Un'attività professionale che non sarebbe potuta essere ciò che è stata se non avesse poggiato sullo spirito profondamente e interamente militante di Bianca, militante nel senso pieno ed etimologico della parola. Tant'è che aveva iniziato ad occuparsi di carceri leggendo su un giornale italiano un appello di detenuti dell'altra parte dell'Atlantico, e questo le è bastato perché iniziasse un lavoro decennale non di distaccato giornalismo davanti a uno schermo ma di viaggi infiniti in giro per le prigioni americane, di acquisizione diretta dei dati e dei meccanismi, e soprattutto di colloquio e scambio con i carcerati, che conosceva personalmente a decine. Un lavoro di ricerca e scavo condotti in prima persona, nel cuore del cuore della bestia. Un lavoro da militante, appunto. Che l'aveva portata a contatto con larga parte dei dannati di quella terra: con detenuti cosiddetti comuni, con condannati alla pena capitale, con prigionieri politici delle Pantere Nere e di altre organizzazioni, con la repressione politica nei confronti dei detenuti che avevano sviluppato una coscienza politica e si erano avvicinati al marxismo.
"Non resistere è acconsentire alla tua stessa oppressione" (Mumia Abu-Jamal). E Bianca ha resistito, eccome se ha resistito. Come ha potuto e come ha saputo, nelle sue condizioni di salute "abbastanza precarie", come le definiva lei stessa abbozzando e senza mai perdersi d'animo; le sue condizioni che la piegavano ma non la spezzavano, e che non hanno spezzato mai, fino alla fine, il suo sorriso, il suo sguardo dolcissimo, la sua voglia infinita di discutere, di fare, di progettare.

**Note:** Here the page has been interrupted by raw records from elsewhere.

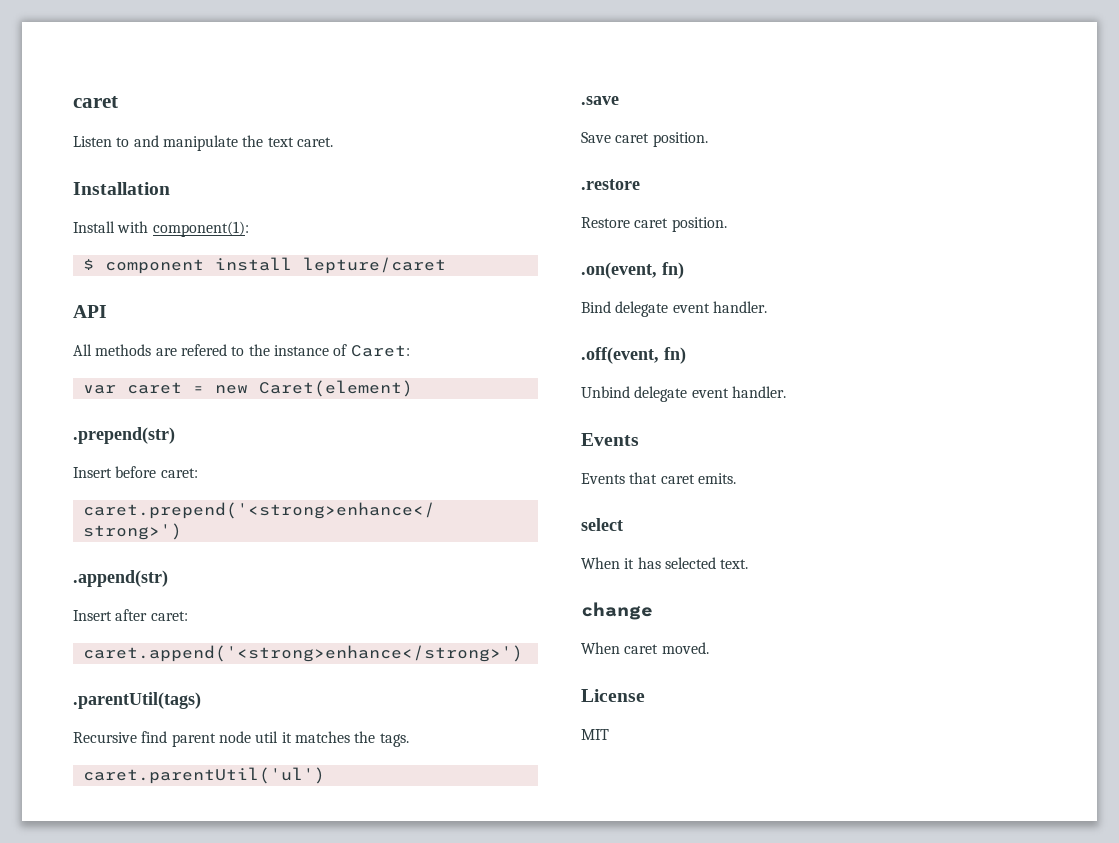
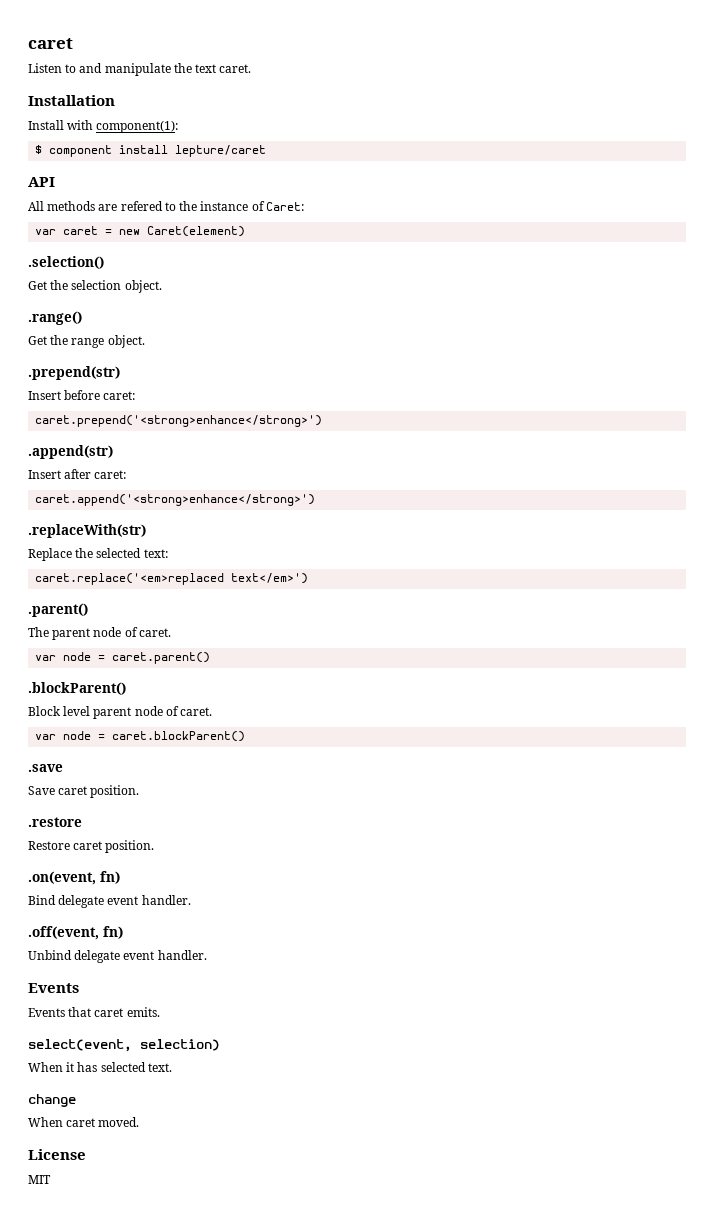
+ .selection()
+ Get the selection object.
+ .range()
+ Get the range object.
- .parentUtil(tags)
- Recursive find parent node util it matches the tags.
- caret.parentUtil('ul')
+ .replaceWith(str)
+ Replace the selected text:
+ caret.replace('<em>replaced text</em>')
+ .parent()
+ The parent node of caret.
+ var node = caret.parent()
+ .blockParent()
+ Block level parent node of caret.
+ var node = caret.blockParent()
- select
+ select(event, selection)

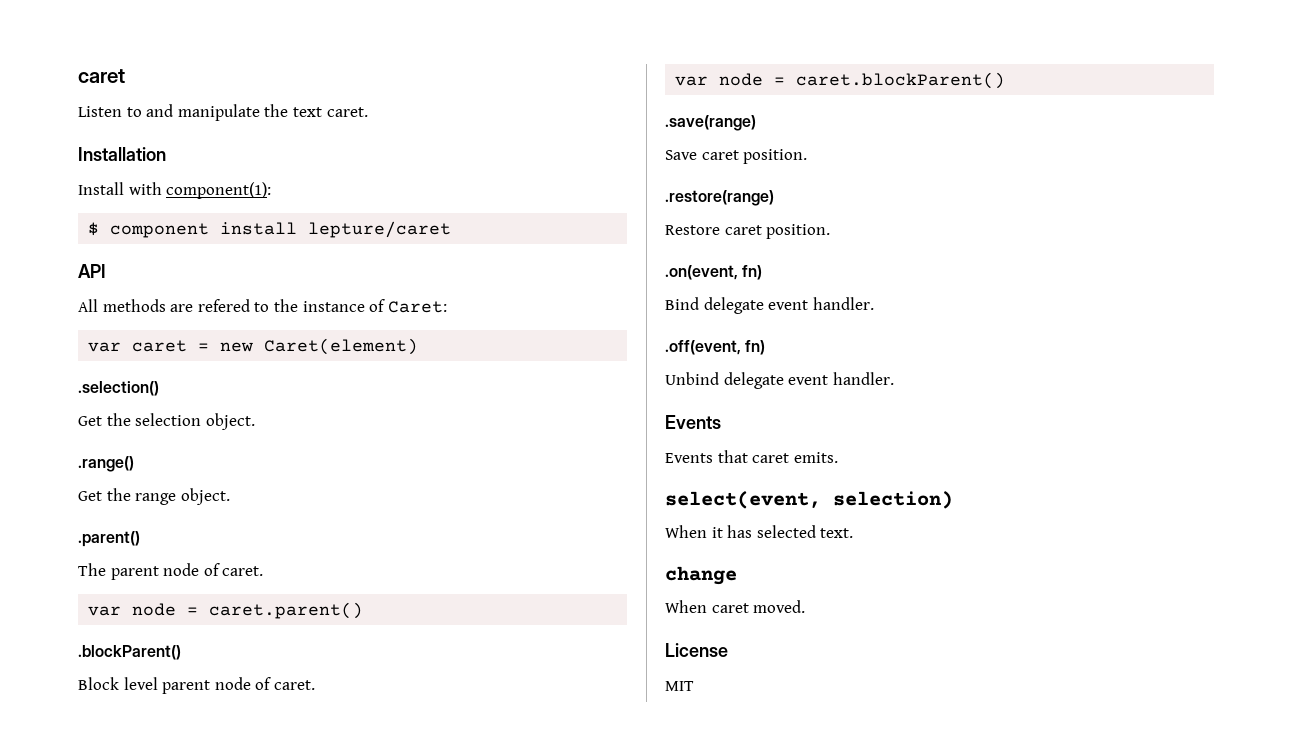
- .prepend(str)
- Insert before caret:
- caret.prepend('<strong>enhance</strong>')
- .append(str)
- Insert after caret:
- caret.append('<strong>enhance</strong>')
- .replaceWith(str)
- Replace the selected text:
- caret.replace('<em>replaced text</em>')
- .save
+ .save(range)
- .restore
+ .restore(range)

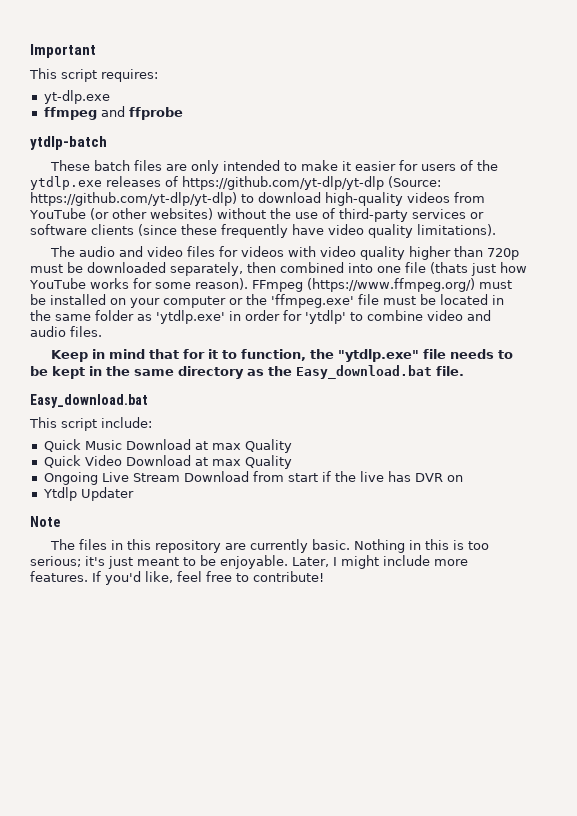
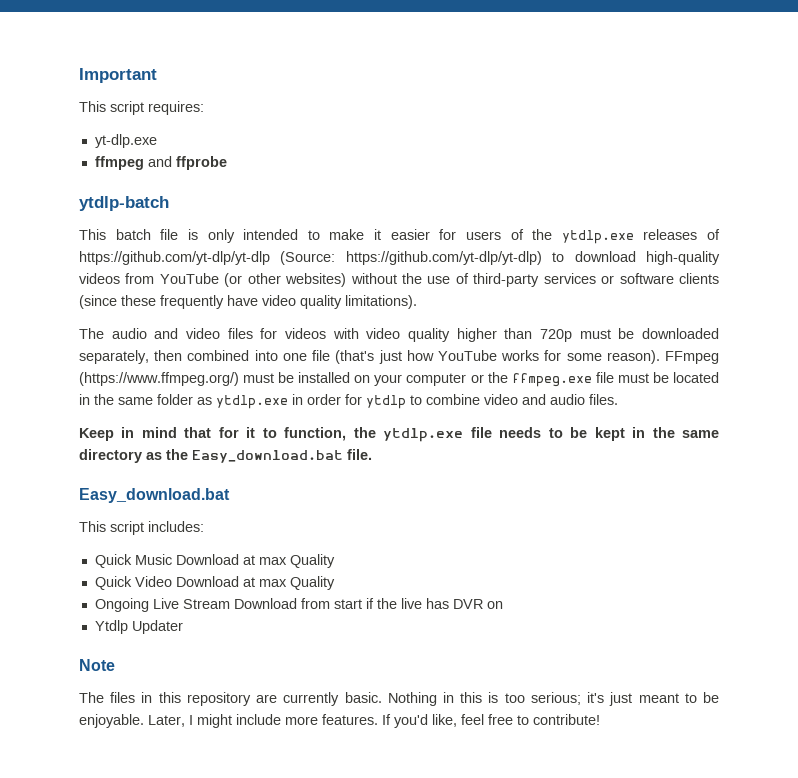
- These batch files are only intended to make it easier for users of the ytdlp.exe releases of https://github.com/yt-dlp/yt-dlp (Source: https://github.com/yt-dlp/yt-dlp) to download high-quality videos from YouTube (or other websites) without the use of third-party services or software clients (since these frequently have video quality limitations).
+ This batch file is only intended to make it easier for users of the ytdlp.exe releases of https://github.com/yt-dlp/yt-dlp (Source: https://github.com/yt-dlp/yt-dlp) to download high-quality videos from YouTube (or other websites) without the use of third-party services or software clients (since these frequently have video quality limitations).
- The audio and video files for videos with video quality higher than 720p must be downloaded separately, then combined into one file (thats just how YouTube works for some reason).
+ The audio and video files for videos with video quality higher than 720p must be downloaded separately, then combined into one file (that's just how YouTube works for some reason).
- FFmpeg (https://www.ffmpeg.org/) must be installed on your computer or the 'ffmpeg.exe' file must be located in the same folder as 'ytdlp.exe' in order for 'ytdlp' to combine video and audio files.
+ FFmpeg (https://www.ffmpeg.org/) must be installed on your computer or the ffmpeg.exe file must be located in the same folder as ytdlp.exe in order for ytdlp to combine video and audio files.
- Keep in mind that for it to function, the "ytdlp.exe" file needs to be kept in the same directory as the Easy_download.bat file.
+ Keep in mind that for it to function, the ytdlp.exe file needs to be kept in the same directory as the Easy_download.bat file.
- This script include:
+ This script includes:

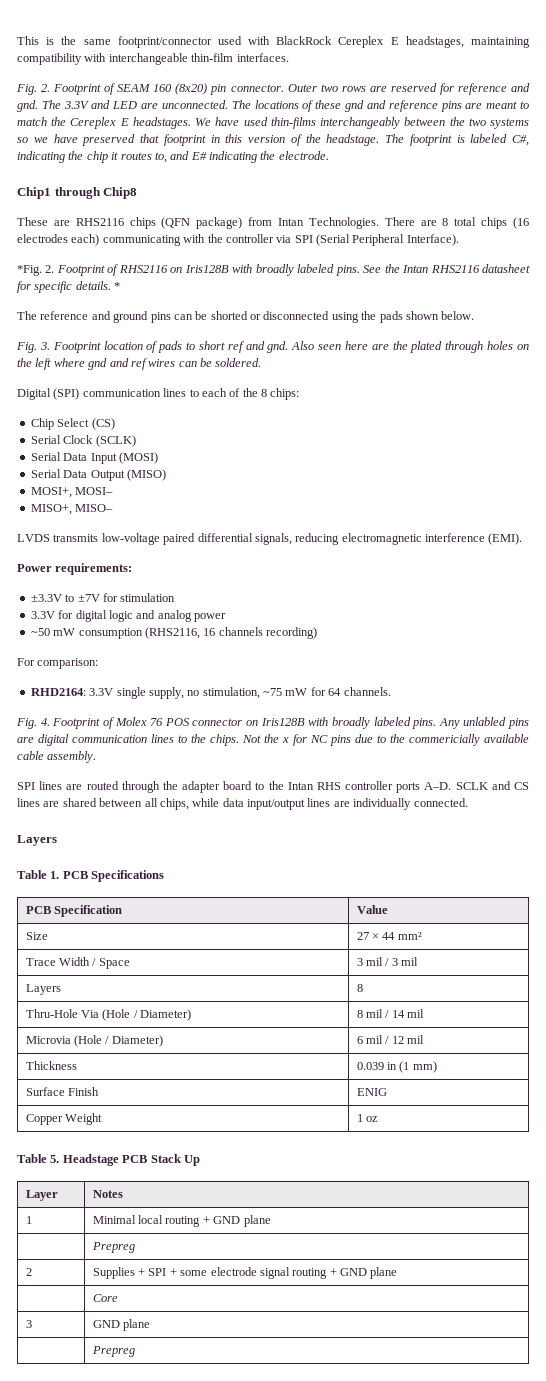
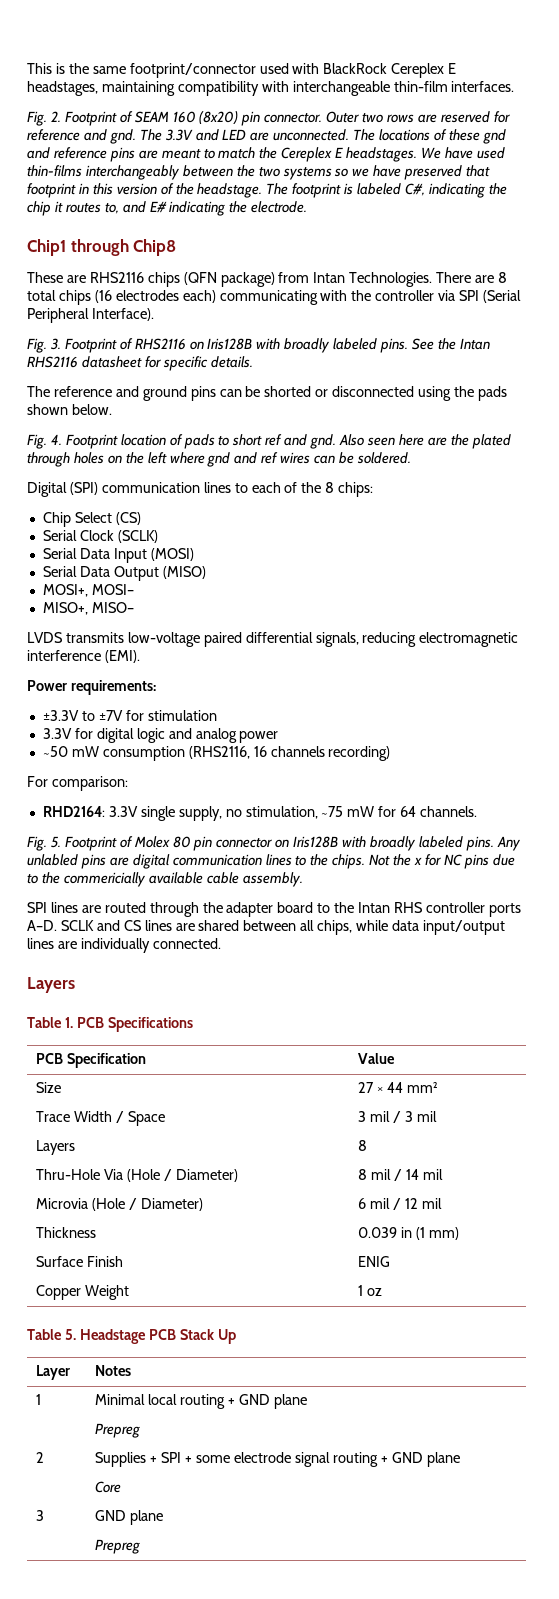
- *Fig. 2. Footprint of RHS2116 on Iris128B with broadly labeled pins.
+ Fig. 3. Footprint of RHS2116 on Iris128B with broadly labeled pins.
- *
- Fig. 3. Footprint location of pads to short ref and gnd.
+ Fig. 4. Footprint location of pads to short ref and gnd.
- Fig. 4. Footprint of Molex 76 POS connector on Iris128B with broadly labeled pins.
+ Fig. 5. Footprint of Molex 80 pin connector on Iris128B with broadly labeled pins.

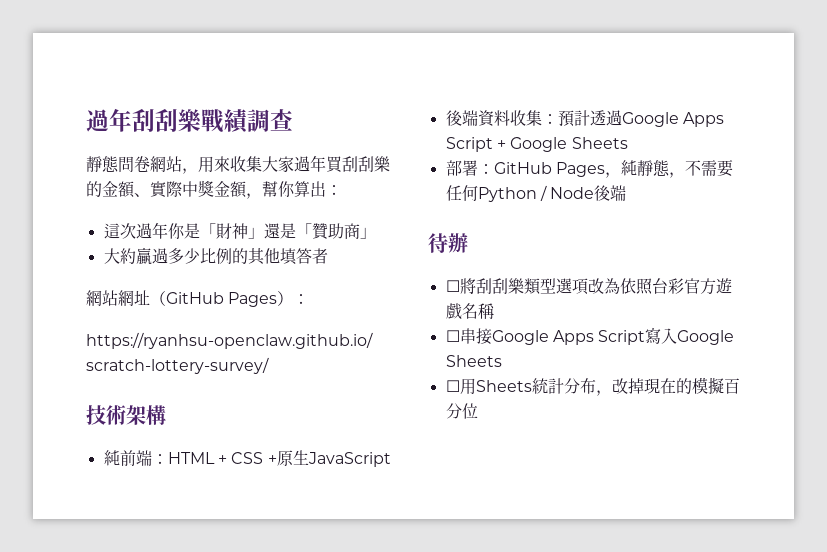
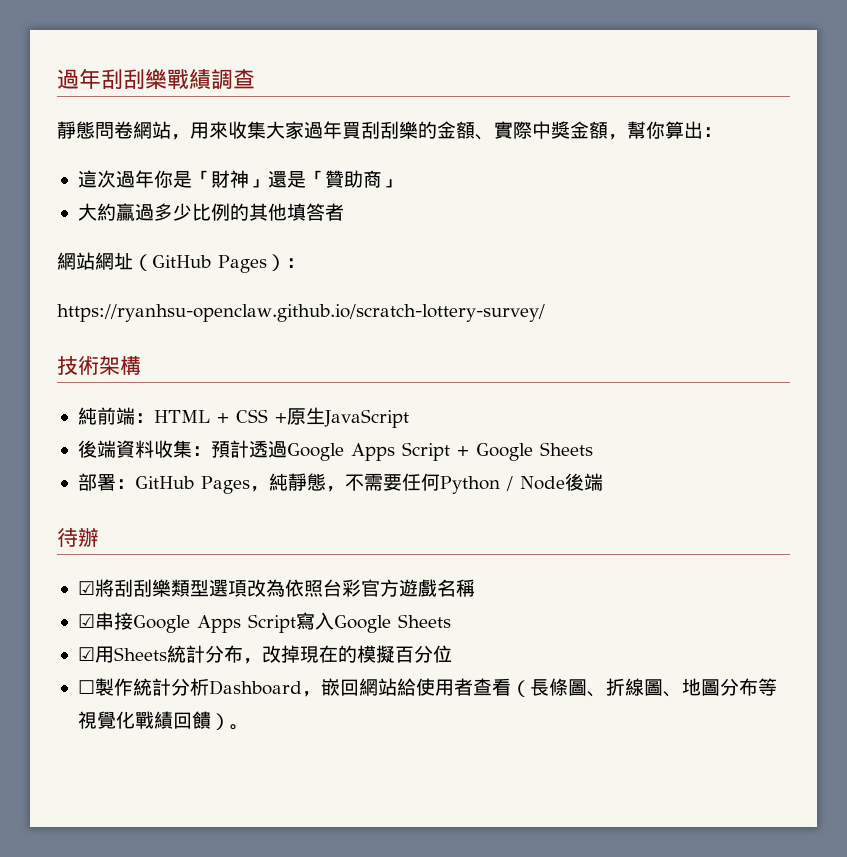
- ☐將刮刮樂類型選項改為依照台彩官方遊戲名稱
+ ☑將刮刮樂類型選項改為依照台彩官方遊戲名稱
- ☐串接Google Apps Script寫入Google Sheets
+ ☑串接Google Apps Script寫入Google Sheets
- ☐用Sheets統計分布，改掉現在的模擬百分位
+ ☑用Sheets統計分布，改掉現在的模擬百分位
+ ☐製作統計分析Dashboard，嵌回網站給使用者查看（長條圖、折線圖、地圖分布等視覺化戰績回饋）。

Sei anni fa, in questo periodo dell'anno, Bianca commentò i primi risultati della contesa elettorale che incoronò Trump esclamando, a ragione: "Comunque vada sarà una sconfitta". Noi oggi ti salutiamo, compagna Bianca, ringraziandoti per quello che ci hai dato e che ci hai insegnato, e non perdendo la certezza che alla fine di questa lotta, tua e nostra, comunque vada sarà una vittoria. E allora ci sarà tempo per un'altra chiacchierata, un altro caffè, un'altra sigaretta.